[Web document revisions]
*** Begin section ***
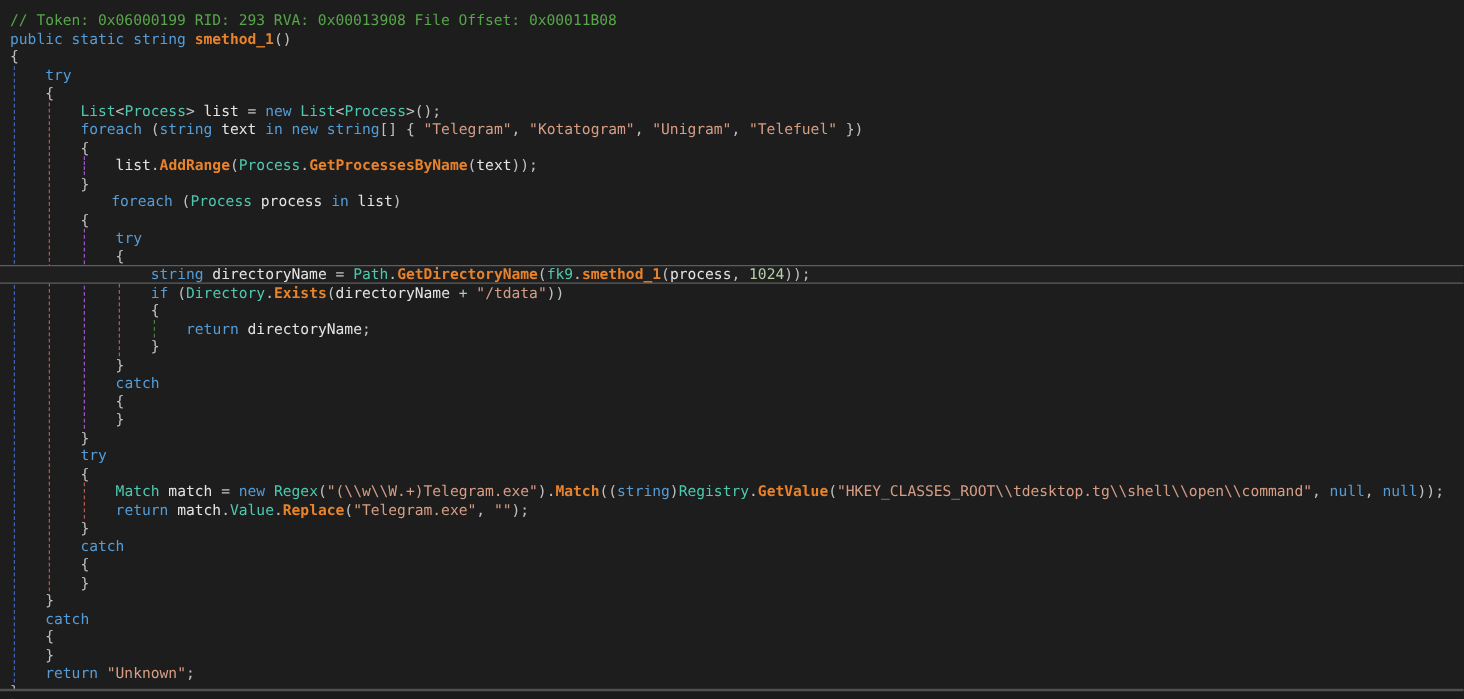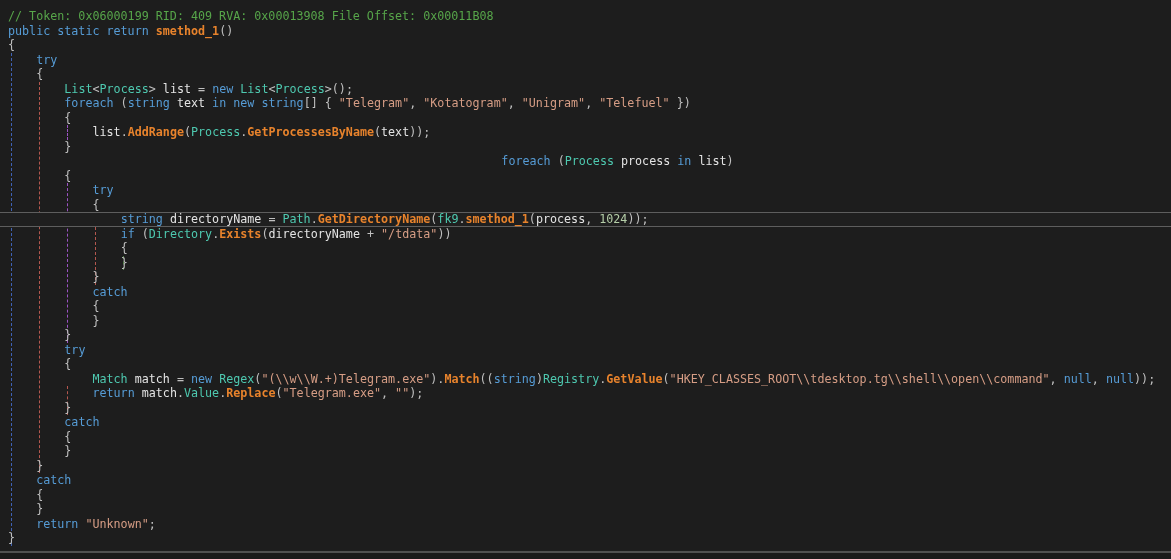--- a/index.html
+++ b/index.html
@@ -76,7 +76,7 @@
       <div class="guide" style="border-left-color: rgb(180, 87, 78); left: 66.82px; top: 386px; height: 29px;"></div>
     </div>
   <div id="code-area">
-      <div class="code-line" style="padding-left: 8px;"><span class="tok-com">// Token: 0x06000199 RID: 409 RVA: 0x00013908 File Offset: 0x00011B08</span></div>
+      <div class="code-line" style="padding-left: 8px;"><span class="tok-com">// Token: 0x06000199 RID: 293 RVA: 0x00013908 File Offset: 0x00011B08</span></div>
       <div class="code-line" style="padding-left: 8px;"><span class="tok-kw">public static return </span><span class="tok-met">smethod_1</span><span class="tok-pun">()</span></div>
       <div class="code-line" style="padding-left: 8px;"><span class="tok-pun">{</span></div>
       <div class="code-line" style="padding-left: 36.16px;"><span class="tok-kw">try</span></div>

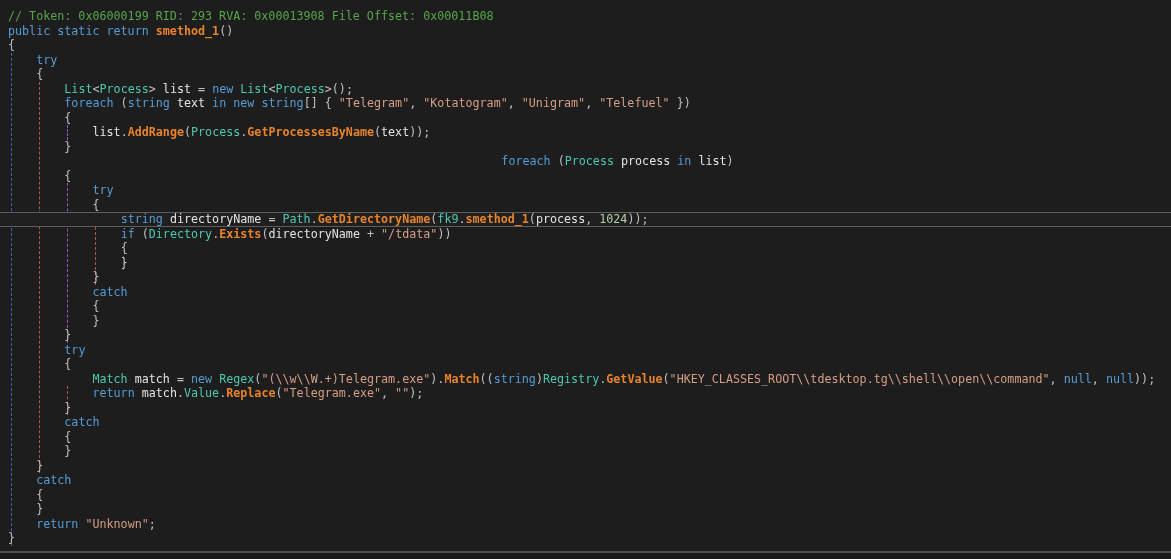--- a/index.html
+++ b/index.html
@@ -77,7 +77,7 @@
     </div>
   <div id="code-area">
       <div class="code-line" style="padding-left: 8px;"><span class="tok-com">// Token: 0x06000199 RID: 293 RVA: 0x00013908 File Offset: 0x00011B08</span></div>
-      <div class="code-line" style="padding-left: 8px;"><span class="tok-kw">public static return </span><span class="tok-met">smethod_1</span><span class="tok-pun">()</span></div>
+      <div class="code-line" style="padding-left: 8px;"><span class="tok-kw">public static string </span><span class="tok-met">smethod_1</span><span class="tok-pun">()</span></div>
       <div class="code-line" style="padding-left: 8px;"><span class="tok-pun">{</span></div>
       <div class="code-line" style="padding-left: 36.16px;"><span class="tok-kw">try</span></div>
       <div class="code-line" style="padding-left: 36.16px;"><span class="tok-pun">{</span></div>

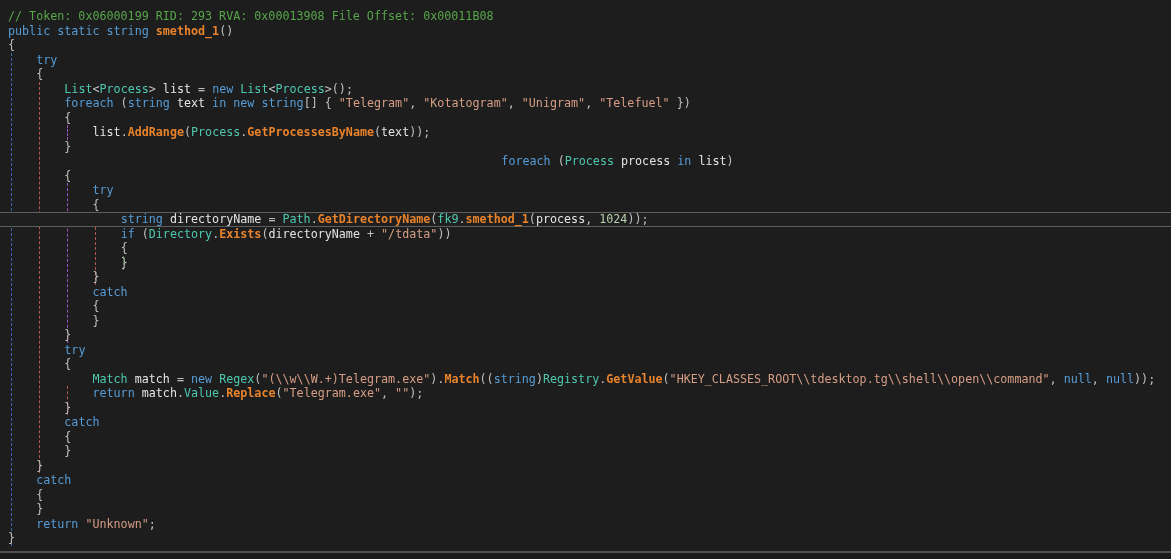--- a/index.html
+++ b/index.html
@@ -86,7 +86,7 @@
       <div class="code-line" style="padding-left: 64.32px;"><span class="tok-pun">{</span></div>
       <div class="code-line" style="padding-left: 92.48px;"><span class="tok-pln">list</span><span class="tok-pun">.</span><span class="tok-met">AddRange</span><span class="tok-pun">(</span><span class="tok-type">Process</span><span class="tok-pun">.</span><span class="tok-met">GetProcessesByName</span><span class="tok-pun">(</span><span class="tok-pln">text</span><span class="tok-pun">));</span></div>
       <div class="code-line" style="padding-left: 64.32px;"><span class="tok-pun">}</span></div>
-      <div class="code-line" style="padding-left: 64px; text-align: center;"><span class="tok-kw">foreach </span><span class="tok-pun">(</span><span class="tok-type">Process</span><span class="tok-pln"> process </span><span class="tok-kw">in </span><span class="tok-pln">list</span><span class="tok-pun">)</span></div>
+      <div class="code-line" style="padding-left: 89px;"><span class="tok-kw">foreach </span><span class="tok-pun">(</span><span class="tok-type">Process</span><span class="tok-pln"> process </span><span class="tok-kw">in </span><span class="tok-pln">list</span><span class="tok-pun">)</span></div>
       <div class="code-line" style="padding-left: 64.32px;"><span class="tok-pun">{</span></div>
       <div class="code-line" style="padding-left: 92.48px;"><span class="tok-kw">try</span></div>
       <div class="code-line" style="padding-left: 92.48px;"><span class="tok-pun">{</span></div>

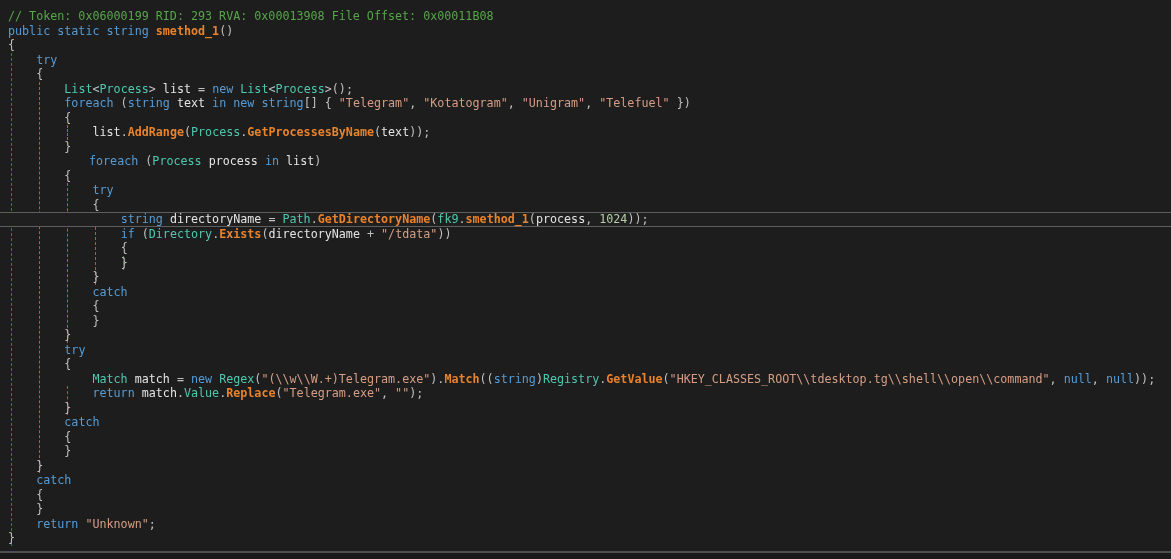--- a/index.html
+++ b/index.html
@@ -93,6 +93,7 @@
       <div class="code-line hl" style="padding-left: 120.64px;"><span class="tok-kw">string </span><span class="tok-pln">directoryName</span><span class="tok-pun"> = </span><span class="tok-type">Path</span><span class="tok-pun">.</span><span class="tok-met">GetDirectoryName</span><span class="tok-pun">(</span><span class="tok-type">fk9</span><span class="tok-pun">.</span><span class="tok-met">smethod_1</span><span class="tok-pun">(</span><span class="tok-pln">process</span><span class="tok-pun">, </span><span class="tok-num">1024</span><span class="tok-pun">));</span></div>
       <div class="code-line" style="padding-left: 120.64px;"><span class="tok-kw">if </span><span class="tok-pun">(</span><span class="tok-type">Directory</span><span class="tok-pun">.</span><span class="tok-met">Exists</span><span class="tok-pun">(</span><span class="tok-pln">directoryName</span><span class="tok-pun"> + </span><span class="tok-str">"/tdata"</span><span class="tok-pun">))</span></div>
       <div class="code-line" style="padding-left: 120.64px;"><span class="tok-pun">{</span></div>
+      <div class="code-line" style="padding-left: 148.8px;"><span class="tok-kw">return </span><span class="tok-pln">directoryName</span><span class="tok-pun">;</span></div>
       <div class="code-line" style="padding-left: 120.64px;"><span class="tok-pun">}</span></div>
       <div class="code-line" style="padding-left: 92.48px;"><span class="tok-pun">}</span></div>
       <div class="code-line" style="padding-left: 92.48px;"><span class="tok-kw">catch</span></div>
*** End section ***
Exercise requirements
Which lines hold the word "Token"? Copy each of them from the records.

Written solution
-      <div class="code-line" style="padding-left: 8px;"><span class="tok-com">// Token: 0x06000199 RID: 409 RVA: 0x00013908 File Offset: 0x00011B08</span></div>
+      <div class="code-line" style="padding-left: 8px;"><span class="tok-com">// Token: 0x06000199 RID: 293 RVA: 0x00013908 File Offset: 0x00011B08</span></div>
       <div class="code-line" style="padding-left: 8px;"><span class="tok-com">// Token: 0x06000199 RID: 293 RVA: 0x00013908 File Offset: 0x00011B08</span></div>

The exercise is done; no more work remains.